======== Exercise data ========

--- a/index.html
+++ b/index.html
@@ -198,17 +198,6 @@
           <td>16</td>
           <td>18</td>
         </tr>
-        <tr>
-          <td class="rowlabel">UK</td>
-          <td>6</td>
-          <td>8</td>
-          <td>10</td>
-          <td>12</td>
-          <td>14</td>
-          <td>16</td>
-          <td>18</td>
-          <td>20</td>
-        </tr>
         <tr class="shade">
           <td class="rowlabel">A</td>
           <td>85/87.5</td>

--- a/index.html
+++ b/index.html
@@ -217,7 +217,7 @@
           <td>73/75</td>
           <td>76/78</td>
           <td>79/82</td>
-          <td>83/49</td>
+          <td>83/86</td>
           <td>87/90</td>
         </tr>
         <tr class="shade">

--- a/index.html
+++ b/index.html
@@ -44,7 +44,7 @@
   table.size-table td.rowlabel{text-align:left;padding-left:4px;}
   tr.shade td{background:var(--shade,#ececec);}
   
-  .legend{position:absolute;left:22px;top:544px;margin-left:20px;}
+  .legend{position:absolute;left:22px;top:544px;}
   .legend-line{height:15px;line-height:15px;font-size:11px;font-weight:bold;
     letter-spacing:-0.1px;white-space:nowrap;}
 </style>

========
======== Exercise data ========

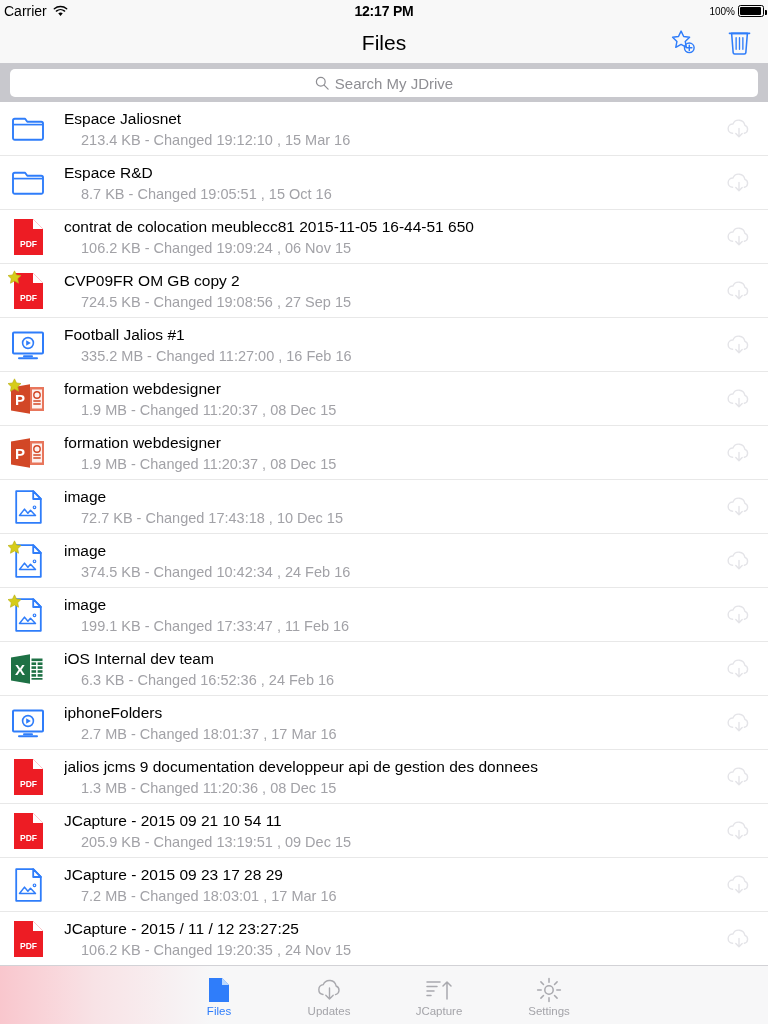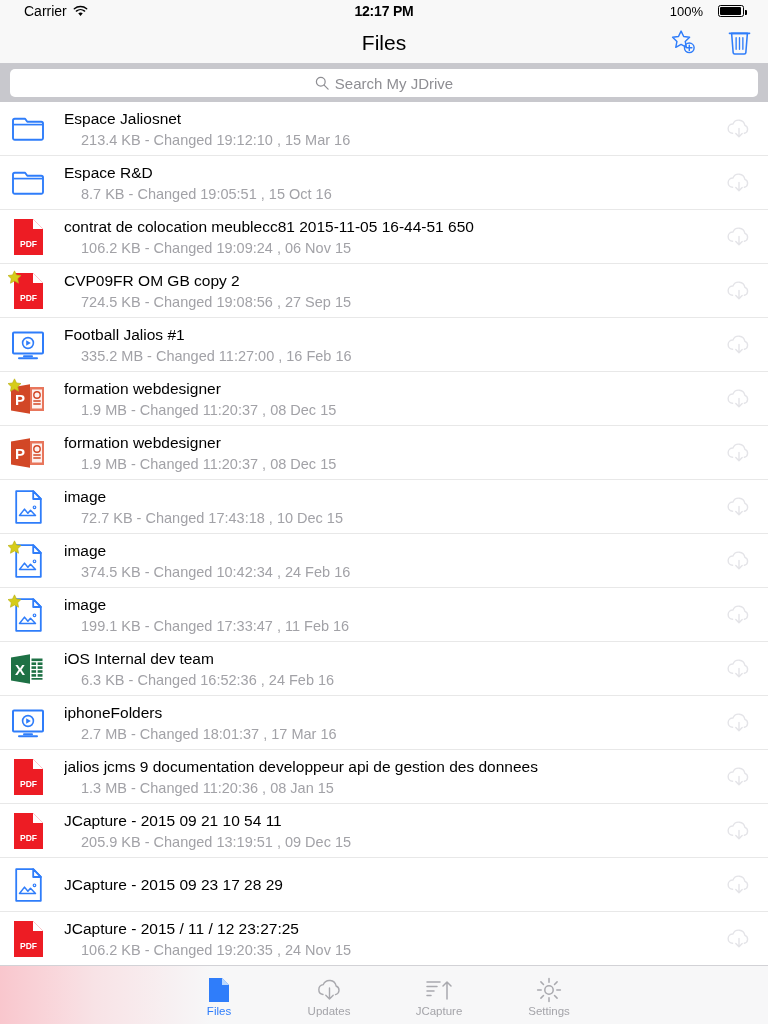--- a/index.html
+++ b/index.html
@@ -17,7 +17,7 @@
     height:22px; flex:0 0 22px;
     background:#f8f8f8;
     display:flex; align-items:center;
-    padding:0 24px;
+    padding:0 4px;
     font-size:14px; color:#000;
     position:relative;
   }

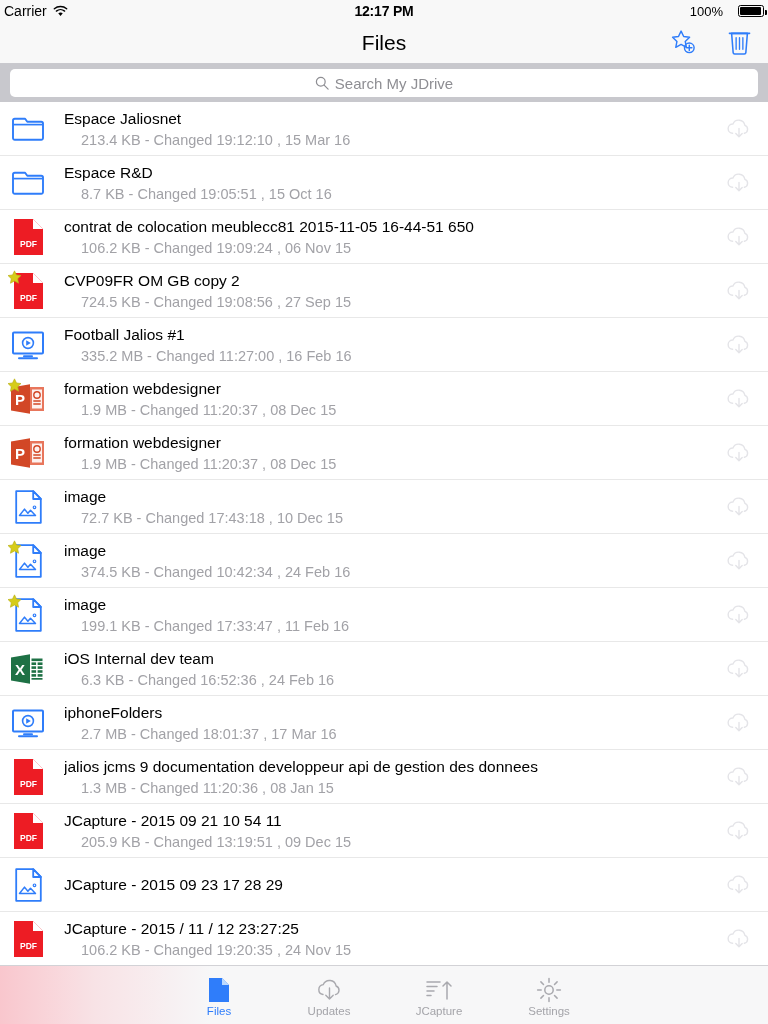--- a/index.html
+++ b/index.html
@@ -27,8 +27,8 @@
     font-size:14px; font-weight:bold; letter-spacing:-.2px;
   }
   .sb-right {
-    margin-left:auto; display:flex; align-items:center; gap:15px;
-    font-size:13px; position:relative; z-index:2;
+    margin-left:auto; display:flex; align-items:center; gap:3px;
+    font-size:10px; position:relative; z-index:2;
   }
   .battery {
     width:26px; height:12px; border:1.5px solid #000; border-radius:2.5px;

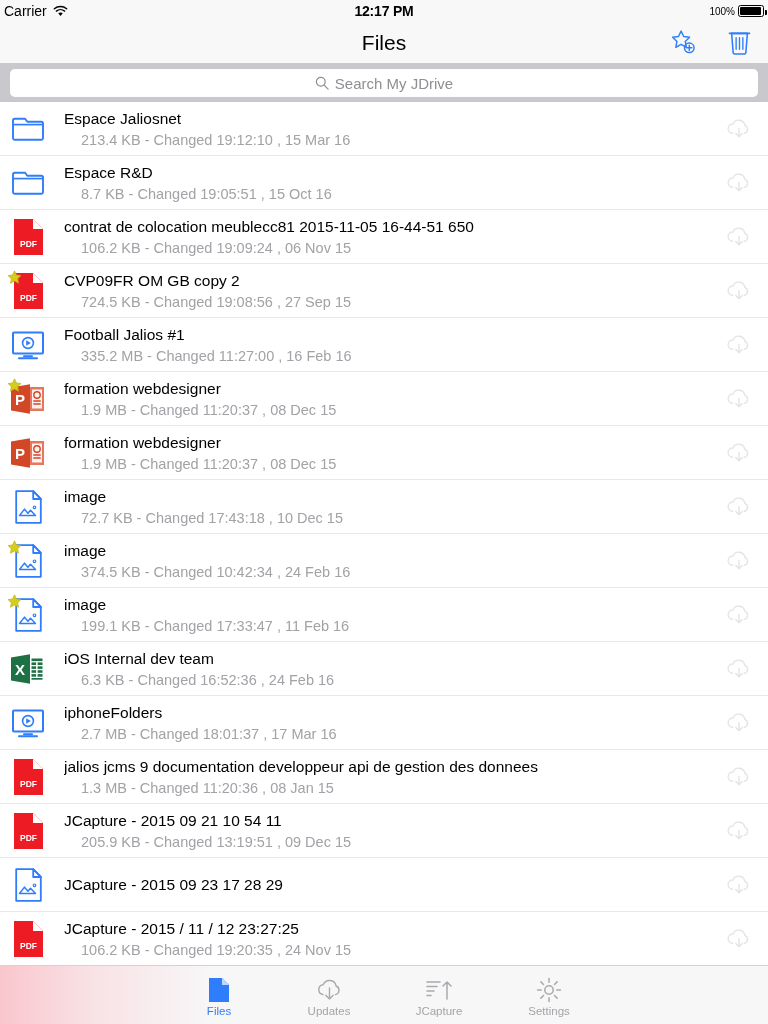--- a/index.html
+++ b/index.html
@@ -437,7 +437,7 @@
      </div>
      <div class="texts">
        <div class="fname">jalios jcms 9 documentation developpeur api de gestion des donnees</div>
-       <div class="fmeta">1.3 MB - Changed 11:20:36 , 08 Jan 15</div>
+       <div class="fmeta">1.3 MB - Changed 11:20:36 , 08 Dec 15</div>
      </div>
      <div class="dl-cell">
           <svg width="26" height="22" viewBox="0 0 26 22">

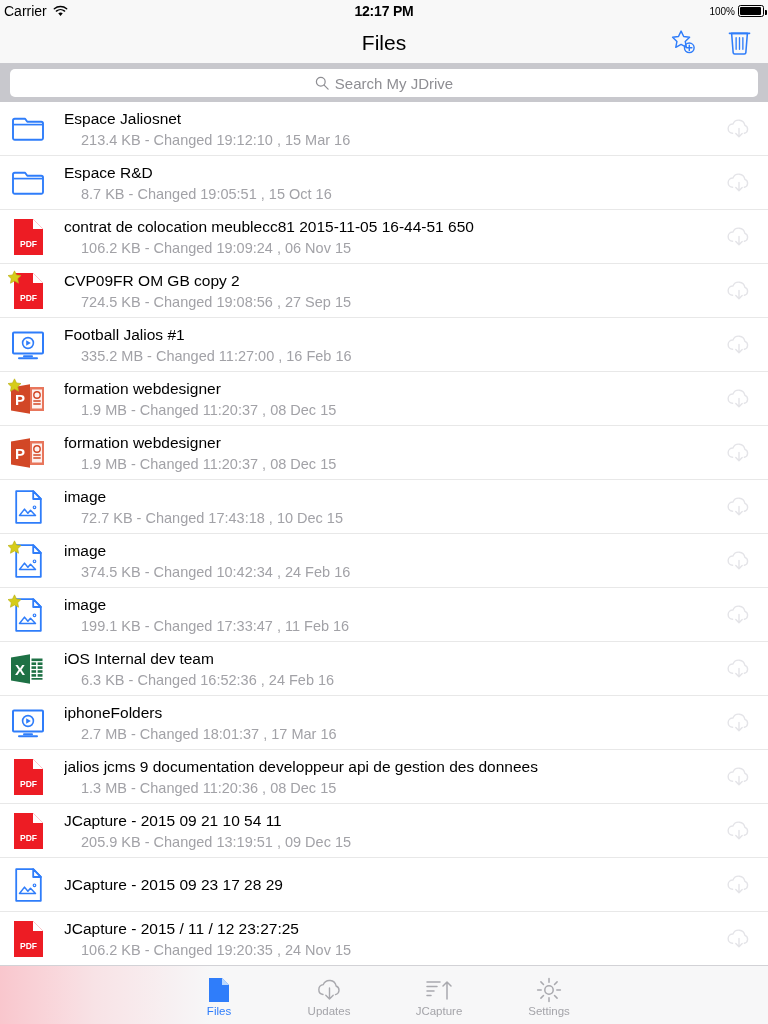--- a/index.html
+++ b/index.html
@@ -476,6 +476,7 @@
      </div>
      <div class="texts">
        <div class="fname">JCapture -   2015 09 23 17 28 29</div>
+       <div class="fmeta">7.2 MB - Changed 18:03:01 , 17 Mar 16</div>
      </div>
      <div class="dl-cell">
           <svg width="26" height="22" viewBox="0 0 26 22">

========
======== Exercise data ========

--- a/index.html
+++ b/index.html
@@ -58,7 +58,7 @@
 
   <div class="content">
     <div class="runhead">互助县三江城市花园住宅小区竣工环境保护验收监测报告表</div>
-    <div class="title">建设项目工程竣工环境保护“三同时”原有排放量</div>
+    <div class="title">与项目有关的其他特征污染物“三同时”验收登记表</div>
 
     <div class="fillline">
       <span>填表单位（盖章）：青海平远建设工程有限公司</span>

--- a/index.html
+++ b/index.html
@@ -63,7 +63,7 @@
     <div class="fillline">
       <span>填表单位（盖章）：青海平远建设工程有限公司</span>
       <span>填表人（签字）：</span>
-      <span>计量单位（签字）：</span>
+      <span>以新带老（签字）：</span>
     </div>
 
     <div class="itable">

========

# Problem description
Only lines with the word "weight" belong in the answer; copy each of them from the material above.

# Your solution
   .legend-line{height:15px;line-height:15px;font-size:11px;font-weight:bold;
     font-size:14px; font-weight:bold; letter-spacing:-.2px;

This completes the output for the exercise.